> **SOURCE DATA**
============
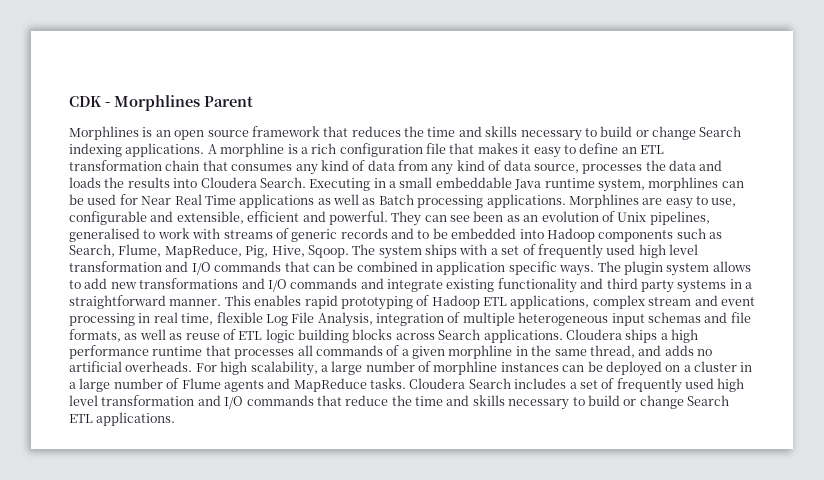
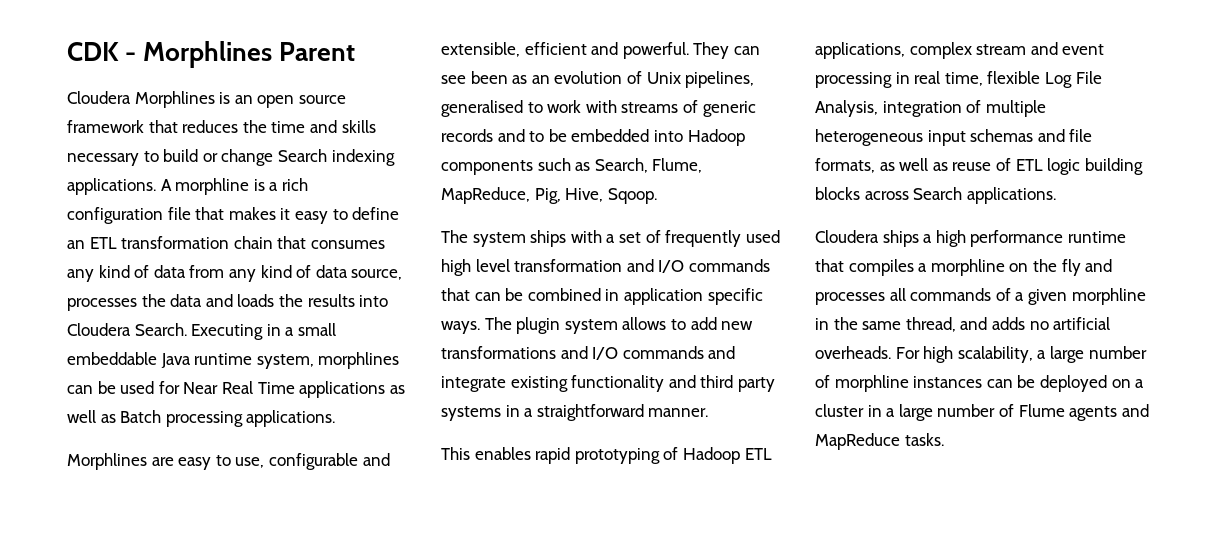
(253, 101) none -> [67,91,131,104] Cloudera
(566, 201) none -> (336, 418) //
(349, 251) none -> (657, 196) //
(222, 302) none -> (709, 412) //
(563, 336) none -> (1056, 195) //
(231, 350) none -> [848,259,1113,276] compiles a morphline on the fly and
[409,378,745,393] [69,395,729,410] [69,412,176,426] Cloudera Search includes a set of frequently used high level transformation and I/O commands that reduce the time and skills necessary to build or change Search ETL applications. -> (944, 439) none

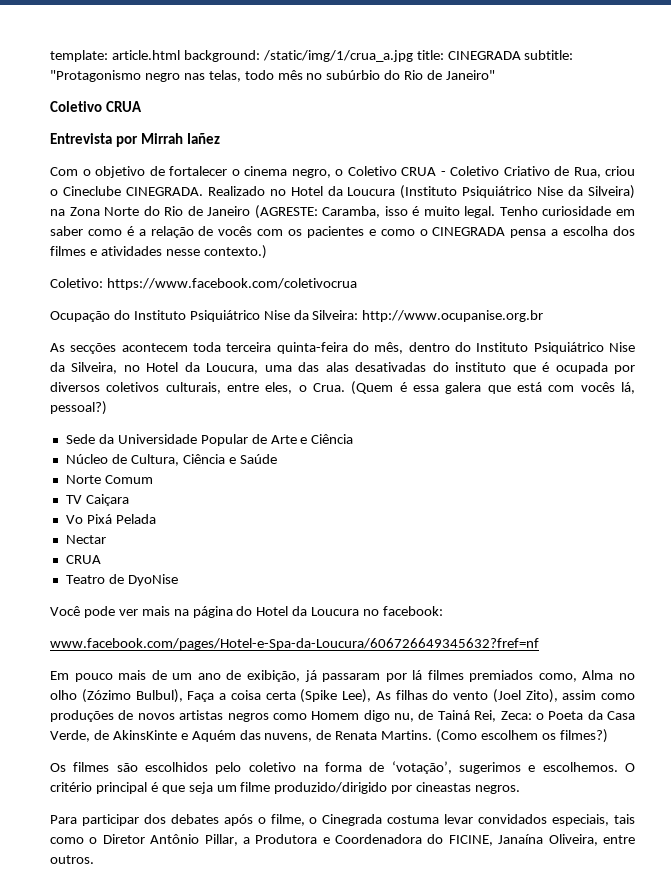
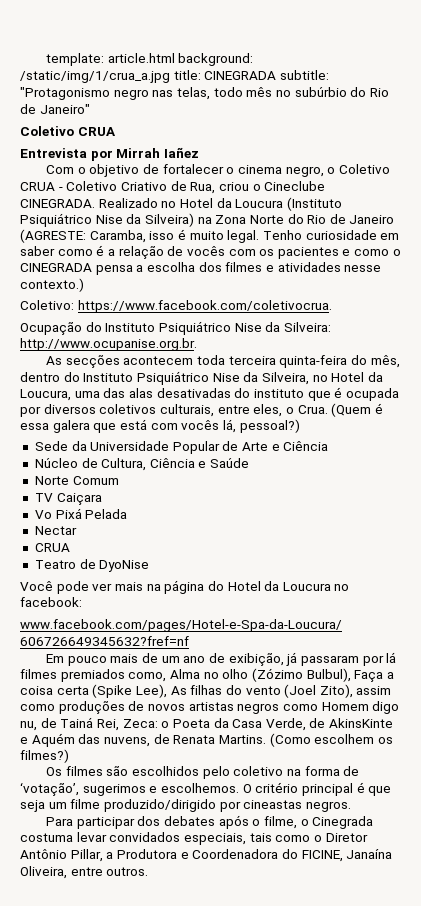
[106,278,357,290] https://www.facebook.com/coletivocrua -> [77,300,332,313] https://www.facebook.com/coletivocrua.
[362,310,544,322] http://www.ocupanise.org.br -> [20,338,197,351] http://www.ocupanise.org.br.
============
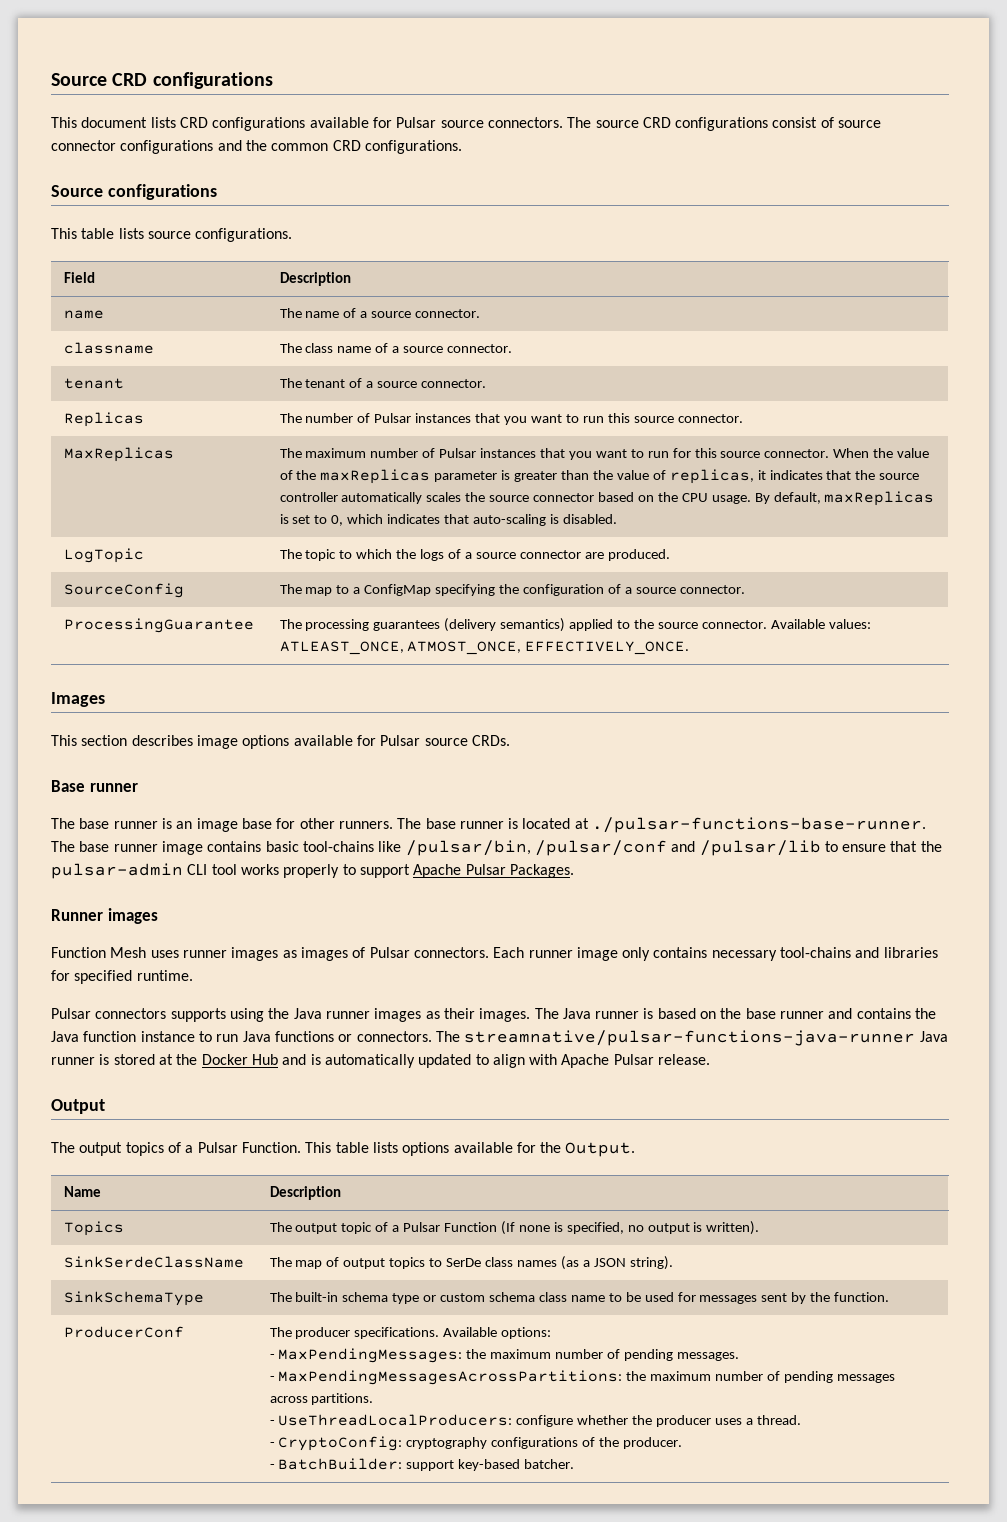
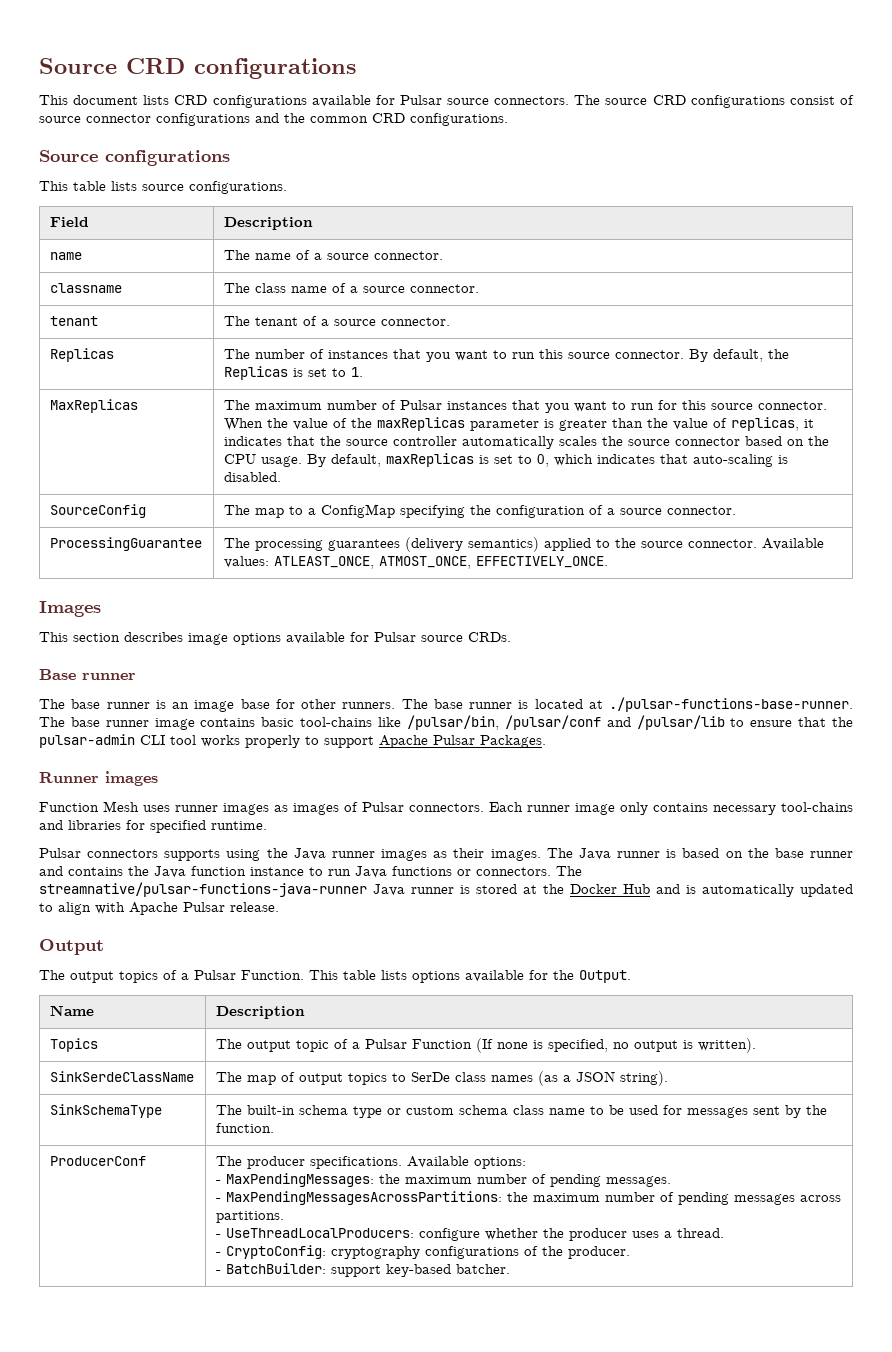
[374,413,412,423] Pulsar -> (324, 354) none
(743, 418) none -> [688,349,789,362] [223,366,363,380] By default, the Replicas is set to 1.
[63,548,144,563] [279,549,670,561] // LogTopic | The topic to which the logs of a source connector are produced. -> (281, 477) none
============
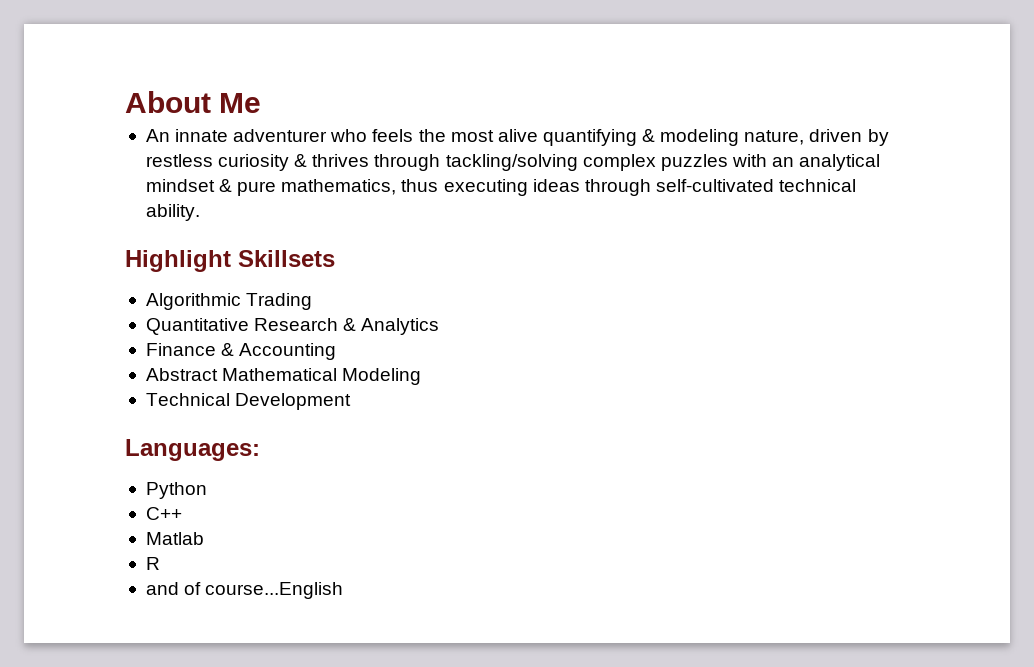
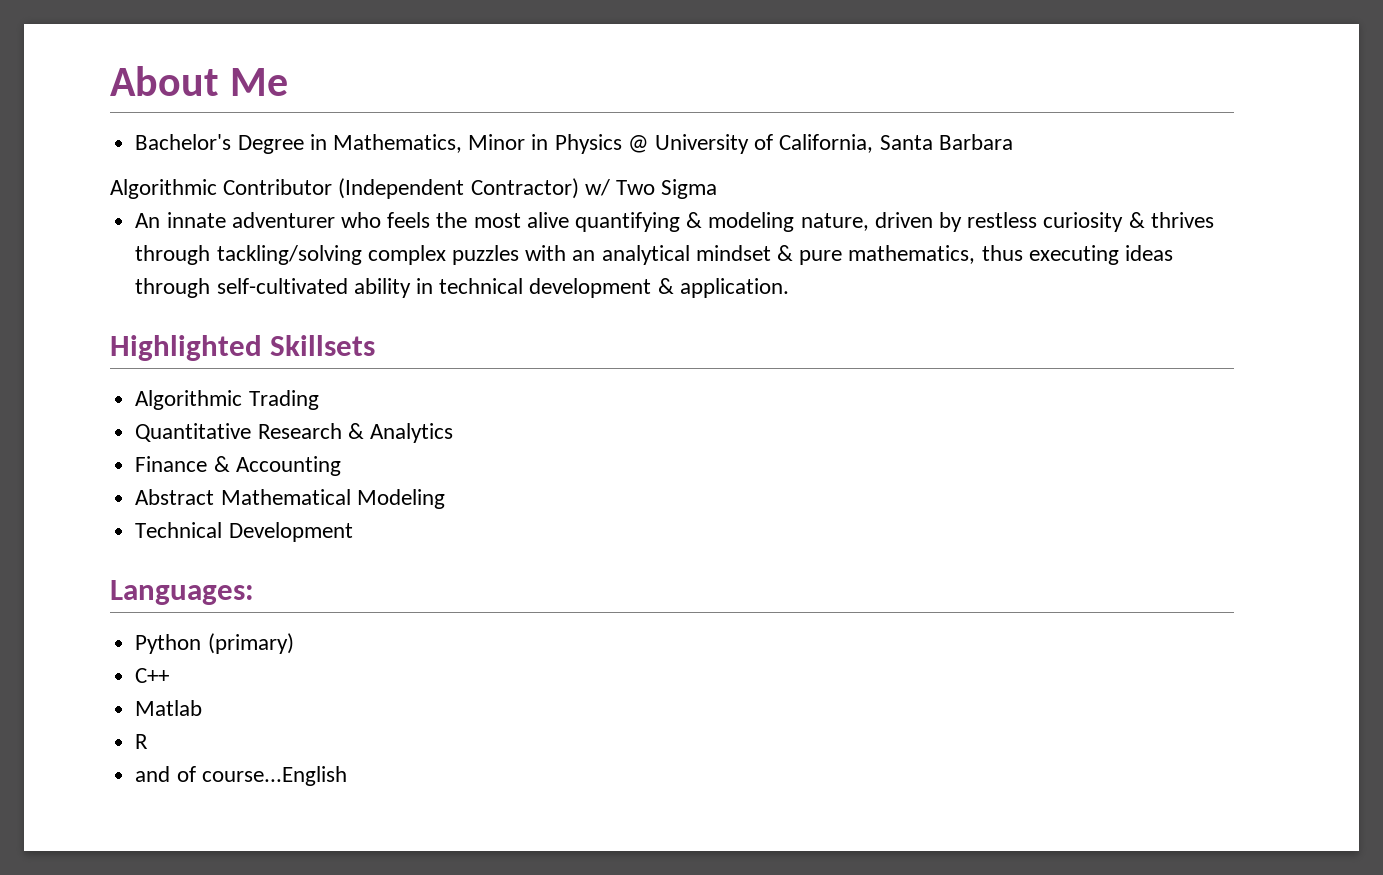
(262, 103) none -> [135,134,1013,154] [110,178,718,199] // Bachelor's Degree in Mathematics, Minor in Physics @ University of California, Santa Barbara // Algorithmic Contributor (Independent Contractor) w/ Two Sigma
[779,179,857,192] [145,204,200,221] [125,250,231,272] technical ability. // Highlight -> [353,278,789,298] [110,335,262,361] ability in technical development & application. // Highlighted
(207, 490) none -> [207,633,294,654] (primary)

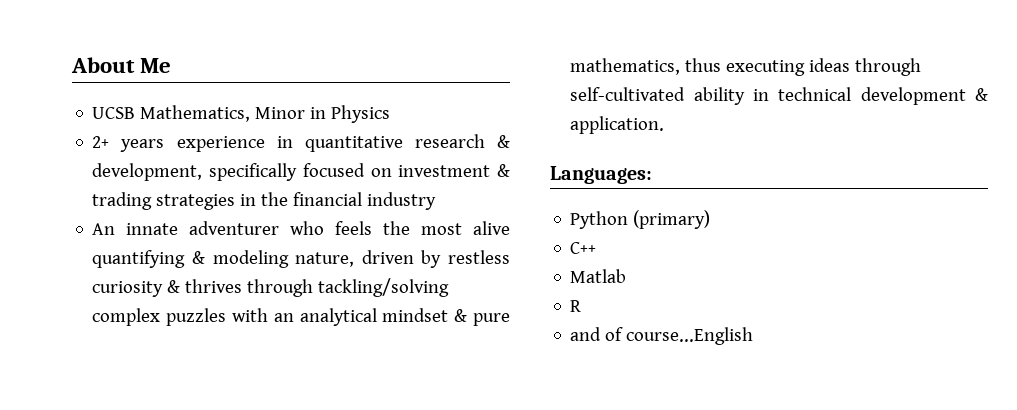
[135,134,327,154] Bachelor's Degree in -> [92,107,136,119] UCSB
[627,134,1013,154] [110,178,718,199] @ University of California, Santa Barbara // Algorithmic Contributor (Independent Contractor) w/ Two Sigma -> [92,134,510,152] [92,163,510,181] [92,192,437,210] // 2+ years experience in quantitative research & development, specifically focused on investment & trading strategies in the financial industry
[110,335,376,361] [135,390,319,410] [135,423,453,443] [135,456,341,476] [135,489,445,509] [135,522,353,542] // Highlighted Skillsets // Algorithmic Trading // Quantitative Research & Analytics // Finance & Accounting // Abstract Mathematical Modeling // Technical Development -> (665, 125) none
============
> **WHAT IS NEEDED**
List the lines of the entries that include "Contractor".

> **SOLUTION**
(262, 103) none -> [135,134,1013,154] [110,178,718,199] // Bachelor's Degree in Mathematics, Minor in Physics @ University of California, Santa Barbara // Algorithmic Contributor (Independent Contractor) w/ Two Sigma
[627,134,1013,154] [110,178,718,199] @ University of California, Santa Barbara // Algorithmic Contributor (Independent Contractor) w/ Two Sigma -> [92,134,510,152] [92,163,510,181] [92,192,437,210] // 2+ years experience in quantitative research & development, specifically focused on investment & trading strategies in the financial industry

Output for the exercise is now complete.